The conference, on Timber Plantations: Impacts, Future Visions and Global Trends was hosted by GEASPHERE in coalition with TimberWatch S.A. on 13 and 14 November. It gave a chance for the growing number of environmentalists and stakeholders to vent their mounting concern, and to allow them to interact with representatives from government and the industry, to discuss issues, and search for common ground to develop a future "forest" vision.

They are afraid of the continuing impact of what one local landowner described as: "billions of rows of thirsty pine, gum and wattle masquerading as 'forests' which cast a sterile blanket over huge areas of Mpumalanga, KwaZulu Natal and elsewhere, to produce pulp, planks and poles for the profit of shareholders. The negatives outweigh the benefits."

One keynote speaker was Professor Braam van Wyk of the University of Pretoria, on the threats to a most precious resource - "Southern African Grasslands: Aspects of their Biodiversity, Dynamics and Management". He pointed out that in traditional timber-producing countries, plantations are used to produce timber trees through modifying a natural resource, where boreal forests in the northern hemisphere are either selectively used or "clear cut" and replanted with species very much native to that part of the world.

But in Southern Africa, he said, we destroy a natural resource before we establish another resource - which must then be artificially maintained. "What are we destroying?" he asked. "Is the destruction worth what we replace it with?"

Grasslands - that's a misnomer, said the professor - because most of the flora consists of non-grassy herbs, shrubs and wild flowers, with grass making up a mere 11 per cent of the plant diversity in some grasslands, notably in the North Eastern Mountain Sourveld, where most heavy "afforestation" has occurred. The grassland biome is home to around 4,000 plant species (compared to a country like Sweden with 1,700 plant species) thus providing a very valuable genetic resource. Also, plants create habitat - a place to live - for other species. Many animals endemic to the grassland biome are severely threatened by their habitat being destroyed. Amphibians in the KwaZulu Natal Midlands have been severely affected - some species may even be extinct - due to excessive destruction of the grassland.

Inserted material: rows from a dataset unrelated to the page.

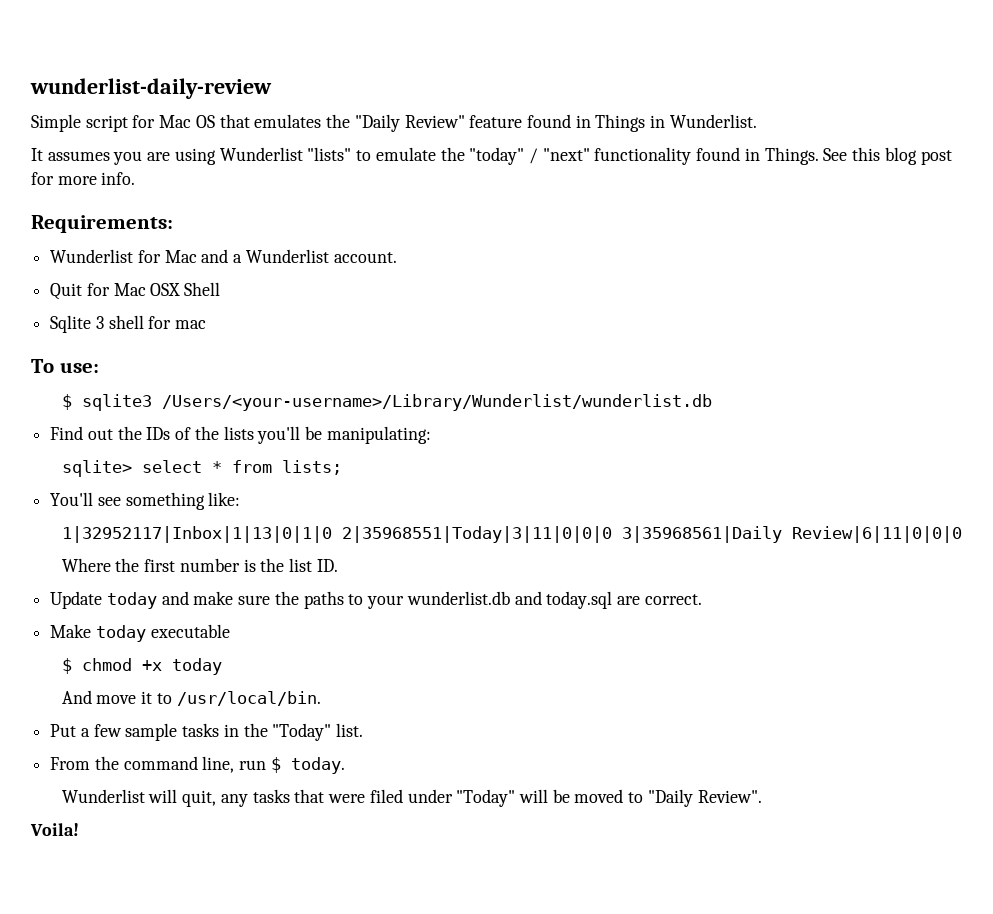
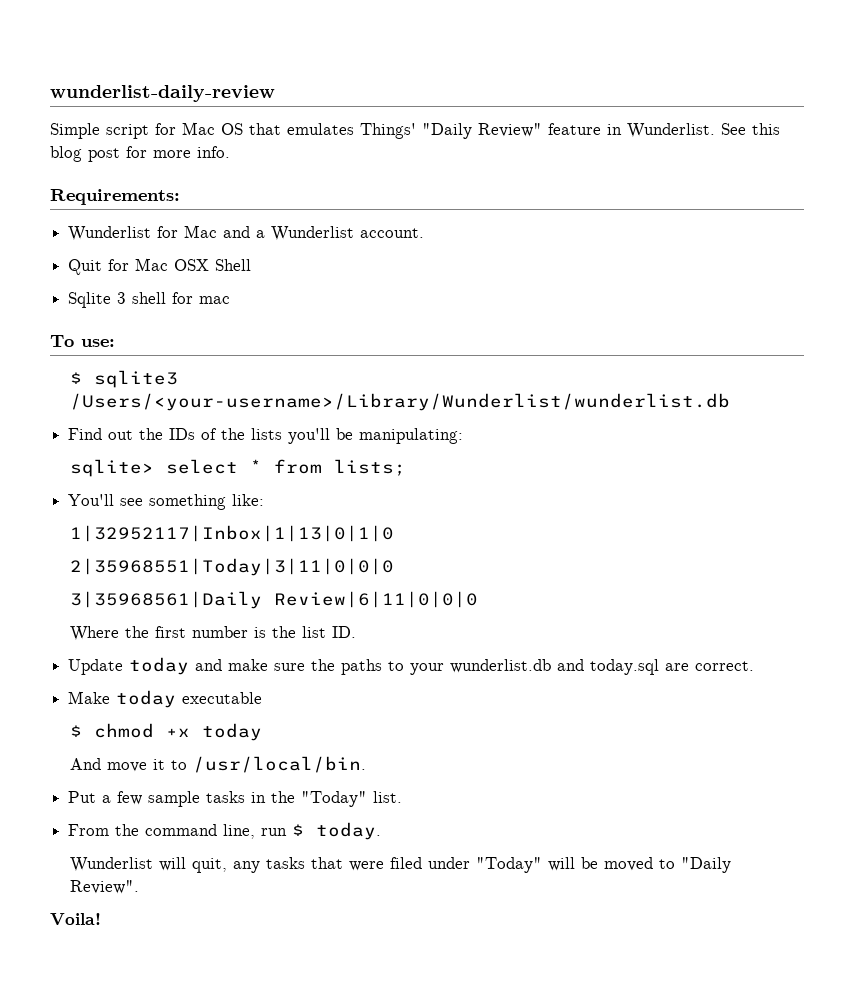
- Simple script for Mac OS that emulates the "Daily Review" feature found in Things in Wunderlist.
- It assumes you are using Wunderlist "lists" to emulate the "today" / "next" functionality found in Things.
+ Simple script for Mac OS that emulates Things' "Daily Review" feature in Wunderlist.
- 1|32952117|Inbox|1|13|0|1|0 2|35968551|Today|3|11|0|0|0 3|35968561|Daily Review|6|11|0|0|0
+ 1|32952117|Inbox|1|13|0|1|0
+ 2|35968551|Today|3|11|0|0|0
+ 3|35968561|Daily Review|6|11|0|0|0

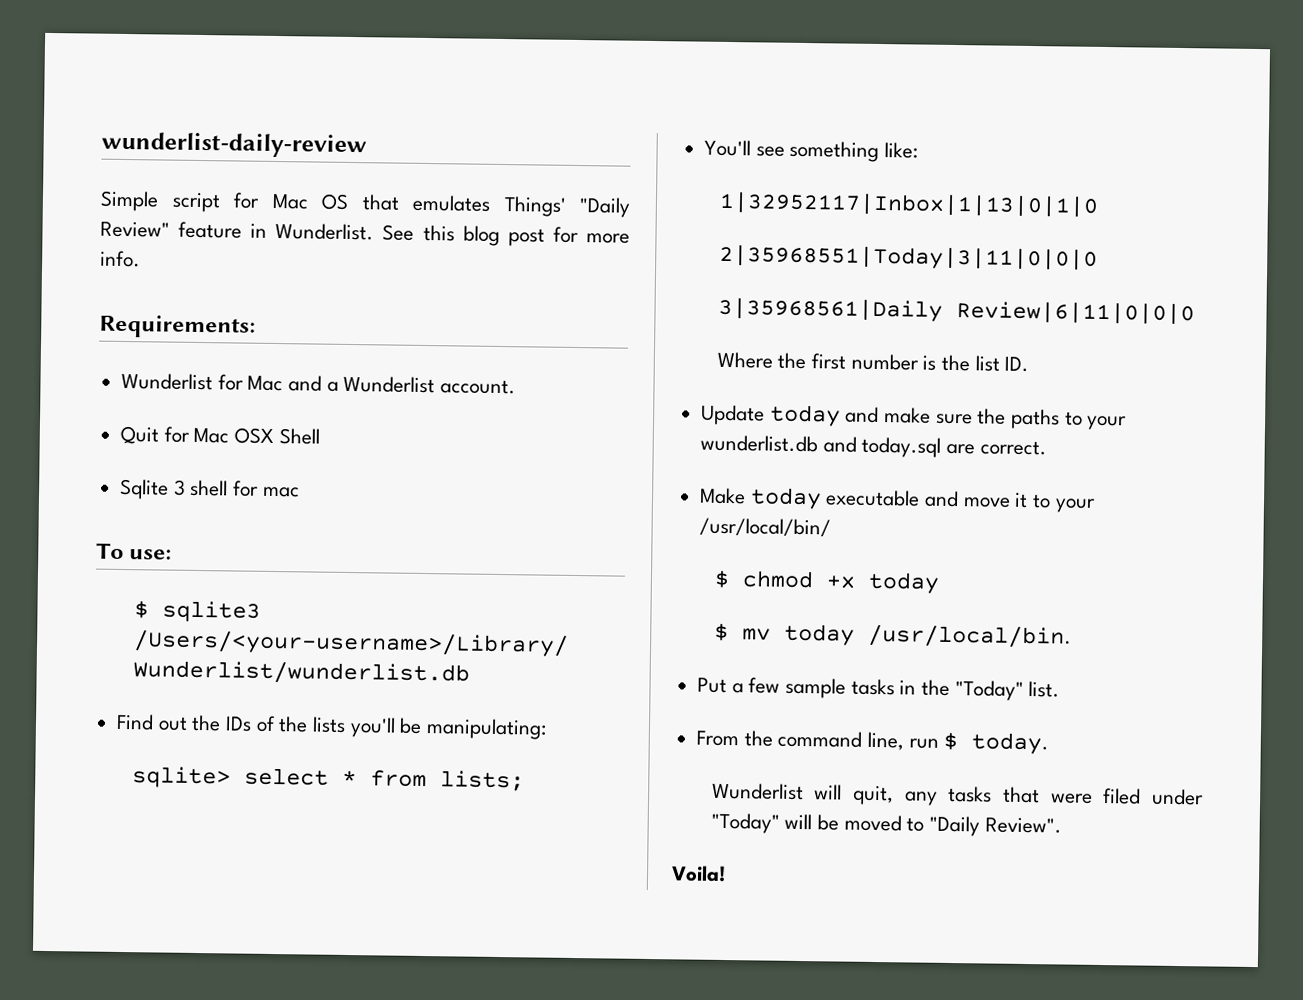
- Make today executable
+ Make today executable and move it to your /usr/local/bin/
- And move it to /usr/local/bin.
+ $ mv today /usr/local/bin.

An essential component of grassland management is fire, known as the "life blood" of the grassland. "You take away the fire - you destroy the grassland". Obviously, management of industrial timber plantation compartments excludes this vital regenerator, so the grassland destruction is total.

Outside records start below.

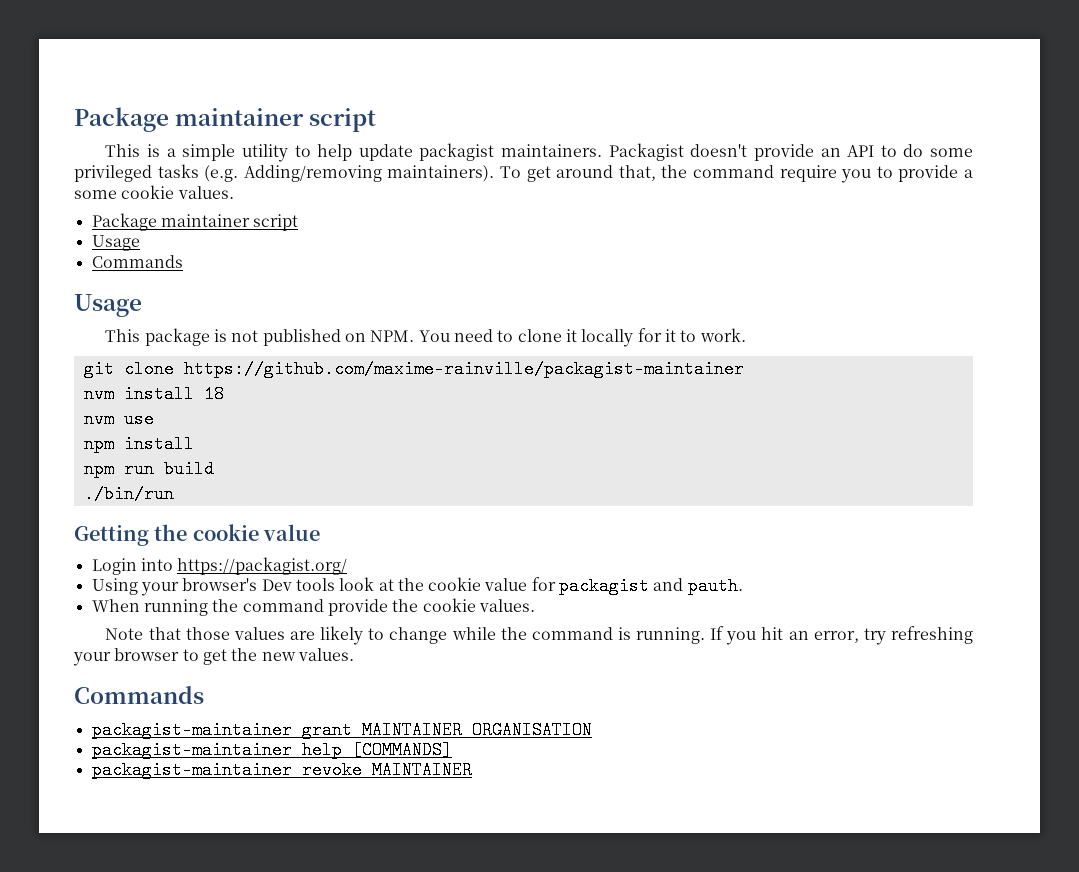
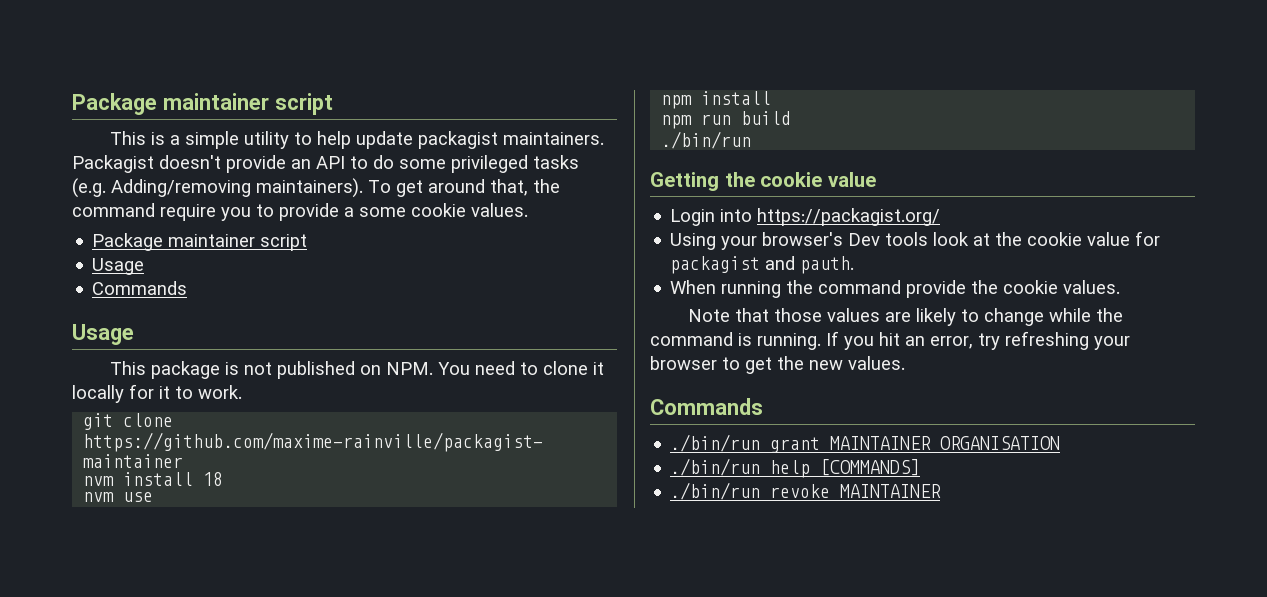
- packagist-maintainer grant MAINTAINER ORGANISATION
+ ./bin/run grant MAINTAINER ORGANISATION
- packagist-maintainer help [COMMANDS]
+ ./bin/run help [COMMANDS]
- packagist-maintainer revoke MAINTAINER
+ ./bin/run revoke MAINTAINER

Grassland destruction by ploughing or establishing timber plantations is considered irreversible, because grassland, as a culmination of millions of years of different vegetation types superimposed on each other, is impossible to recreate.

Eucalyptus, wattle and pine trees are notorious for the "hydrophobic" quality they induce in the soils. A waxy layer coats the sand grains and impairs water penetration. This effect is worsened by fire. Grassland however, provides for increased water retention and helps to prevent flooding.

Most grassland studies have focused on grass species which are important to livestock production, so "we know essentially nothing about the precious grassland biome," said Van Wyk. "Should we continue to destroy it?"

In his travels through rural areas he sees row upon row of eucalyptus and pine monocultures - newly established - in the primary grasslands. This is a problem the forestry industry must admit, he says, and it must dialogue with all affected parties to find a solution. He called for the launching of a National Grassland Day, to generate grassland awareness and appreciation.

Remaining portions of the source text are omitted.